GE said its power unit is showing “signs of stabilization” but the division still faces challenges.
Gas Power orders were up 27% reported and 28% organically, including orders for 16 heavy-duty gas turbines and four aeroderivative units, and Power Portfolio orders were down 62% reported and 32% organically, largely driven by Steam Power Systems order timing, the company reported. Revenues of US$4.7 billion fell 25% reported and 5% organically. Segment profit of $117 million was down 71% reported and 69% organically. Gas Power revenues and margins declined, principally driven by lower volume and mix, the company said. Gas Power fixed costs were down 10% from the same period last year. The team continues to focus on reducing cost and improving operations.
“We made steady progress on our strategic priorities in the second quarter. Our top-line growth was solid, and Power made meaningful improvements on fixed cost reduction and project execution,” GE Chairman and CEO Larry Culp said in a statement.
During a conference call, Culp said the Power business has made strides in improving efficiencies, from making better choices in EPC partners to managing the sales process to scheduling projects. The whole company has been planning more conservatively, especially the Power business.
“We are writing a better book of business for the future,” he said.

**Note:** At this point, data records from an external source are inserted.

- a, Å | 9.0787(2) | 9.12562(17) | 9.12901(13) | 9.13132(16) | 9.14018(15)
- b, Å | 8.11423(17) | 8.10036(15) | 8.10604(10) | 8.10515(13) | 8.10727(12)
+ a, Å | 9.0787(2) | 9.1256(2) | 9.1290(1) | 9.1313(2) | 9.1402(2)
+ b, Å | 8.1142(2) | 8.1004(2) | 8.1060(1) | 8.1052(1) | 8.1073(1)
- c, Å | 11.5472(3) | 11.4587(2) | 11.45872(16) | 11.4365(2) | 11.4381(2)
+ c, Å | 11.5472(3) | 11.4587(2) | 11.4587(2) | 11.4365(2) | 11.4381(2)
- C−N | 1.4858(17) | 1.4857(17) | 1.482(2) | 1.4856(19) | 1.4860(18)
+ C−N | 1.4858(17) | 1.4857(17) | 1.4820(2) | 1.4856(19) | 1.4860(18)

Still, “I don’t want any of this to sound like we’re claiming victory,” Culp said, noting that there are still improvements to be made in the Power division, including in services after sales.

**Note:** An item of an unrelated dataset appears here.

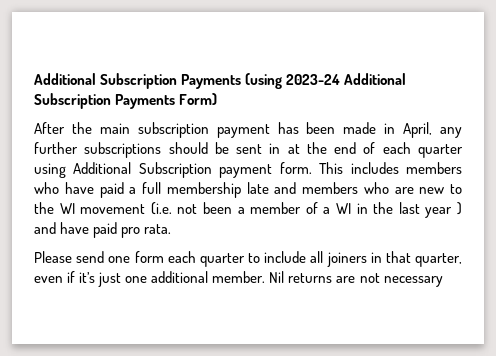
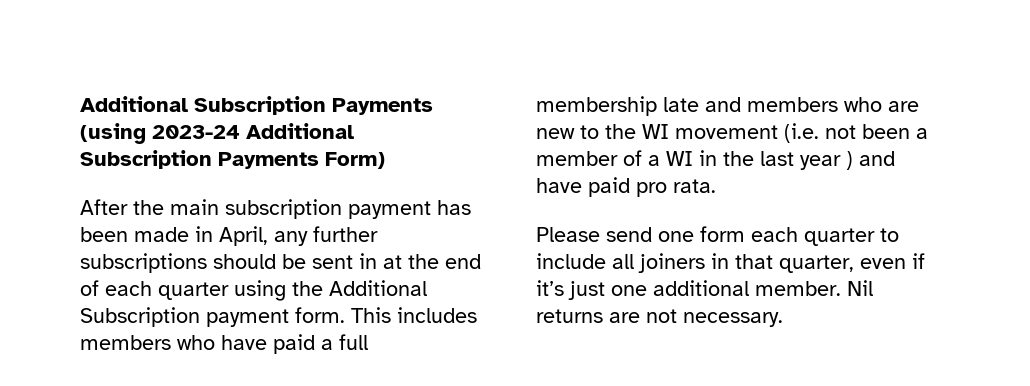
- After the main subscription payment has been made in April, any further subscriptions should be sent in at the end of each quarter using Additional Subscription payment form.
+ After the main subscription payment has been made in April, any further subscriptions should be sent in at the end of each quarter using the Additional Subscription payment form.
- Nil returns are not necessary
+ Nil returns are not necessary.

“We are not great in terms of our on-time delivery on parts and services, we’re probably in the 75-85% range,” Culp said. “Get to root cause, we can fix that.”
When asked about how the company is planning to adapt to the changing energy landscape, Culp noted that he’d recently returned from a trip to China and other Asian countries and seen “keen interest” in adding gas capacity as that region focuses on energy growth and the transition to cleaner energy.
“We’re bullish on that part of the world with respect to the gas business,” Culp said.
“As we see the transition from coal and nuclear to other, cleaner sources, gas is a beneficiary of that, so we’re trying to make sure that we’re plugged in country by country, customer by customer where we can be part of that.”
GE is developing energy storage solutions under its Renewables portfolio and “we don’t talk a lot about that.”
“Big picture, making sure we have a best-in-class gas business during the energy transition while continuing to invest largely in our onshore and offshore wind businesses is the way we are positioning ourselves for the energy transition,” Culp said.
As previously reported, the company sold down its stake in Wabtec Corp from about 25% to about 12%, resulting in US$1.8 billion of cash proceeds.
Chief Financial Officer Jamie Miller said GE had made “meaningful progress” in the Gas Power division’s goal of cutting US$800 million in fixed costs in the next two years. She said the division had cut 1000 employees in the first half of the year and had closed nine offices and two warehouses.
The company plans to decrease its number of offices by 25% and its warehouses by a third over the next two years.
GE also announced that Miller will transition from her role as CFO. GE has initiated a search to identify its next CFO and Miller will remain in her role to assist with a smooth transition. Miller, who joined the company in 2008 as CAO, was appointed as CFO in October 2017.